Task brief: Reproduce the entries below exactly, but only from the line containing "2021-10-10: 1 -> 0" to the line containing "Exports, 2019: none -> -1000000", inclusive.
------------------------------------------------------------
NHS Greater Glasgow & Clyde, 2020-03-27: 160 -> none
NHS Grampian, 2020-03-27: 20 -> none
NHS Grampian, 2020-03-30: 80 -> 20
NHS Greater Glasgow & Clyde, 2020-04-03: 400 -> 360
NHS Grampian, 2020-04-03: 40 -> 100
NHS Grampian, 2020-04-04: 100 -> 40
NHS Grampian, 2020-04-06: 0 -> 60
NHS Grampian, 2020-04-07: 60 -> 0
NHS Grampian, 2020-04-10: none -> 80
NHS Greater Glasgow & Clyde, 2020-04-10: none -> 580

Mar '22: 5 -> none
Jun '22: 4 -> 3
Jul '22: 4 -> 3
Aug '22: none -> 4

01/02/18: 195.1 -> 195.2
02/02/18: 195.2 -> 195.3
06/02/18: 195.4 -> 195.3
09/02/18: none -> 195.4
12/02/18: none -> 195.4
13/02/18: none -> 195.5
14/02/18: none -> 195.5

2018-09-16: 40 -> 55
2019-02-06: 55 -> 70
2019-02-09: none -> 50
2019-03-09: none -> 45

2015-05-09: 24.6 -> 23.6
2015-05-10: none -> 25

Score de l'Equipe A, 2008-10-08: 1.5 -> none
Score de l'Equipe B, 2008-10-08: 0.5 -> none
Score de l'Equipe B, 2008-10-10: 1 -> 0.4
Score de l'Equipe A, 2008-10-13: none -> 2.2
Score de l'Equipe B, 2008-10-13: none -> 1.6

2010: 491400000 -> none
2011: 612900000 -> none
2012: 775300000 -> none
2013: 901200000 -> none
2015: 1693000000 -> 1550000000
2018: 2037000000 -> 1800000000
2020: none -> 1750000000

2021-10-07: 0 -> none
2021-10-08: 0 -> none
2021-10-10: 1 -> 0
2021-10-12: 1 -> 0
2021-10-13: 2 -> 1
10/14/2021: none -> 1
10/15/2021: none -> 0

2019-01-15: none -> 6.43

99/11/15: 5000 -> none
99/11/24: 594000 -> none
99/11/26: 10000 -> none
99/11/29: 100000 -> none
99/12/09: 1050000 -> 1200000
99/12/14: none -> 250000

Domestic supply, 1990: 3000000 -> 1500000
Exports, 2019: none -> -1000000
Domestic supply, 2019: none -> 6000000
------------------------------------------------------------
Your solution:
2021-10-10: 1 -> 0
2021-10-12: 1 -> 0
2021-10-13: 2 -> 1
10/14/2021: none -> 1
10/15/2021: none -> 0

2019-01-15: none -> 6.43

99/11/15: 5000 -> none
99/11/24: 594000 -> none
99/11/26: 10000 -> none
99/11/29: 100000 -> none
99/12/09: 1050000 -> 1200000
99/12/14: none -> 250000

Domestic supply, 1990: 3000000 -> 1500000
Exports, 2019: none -> -1000000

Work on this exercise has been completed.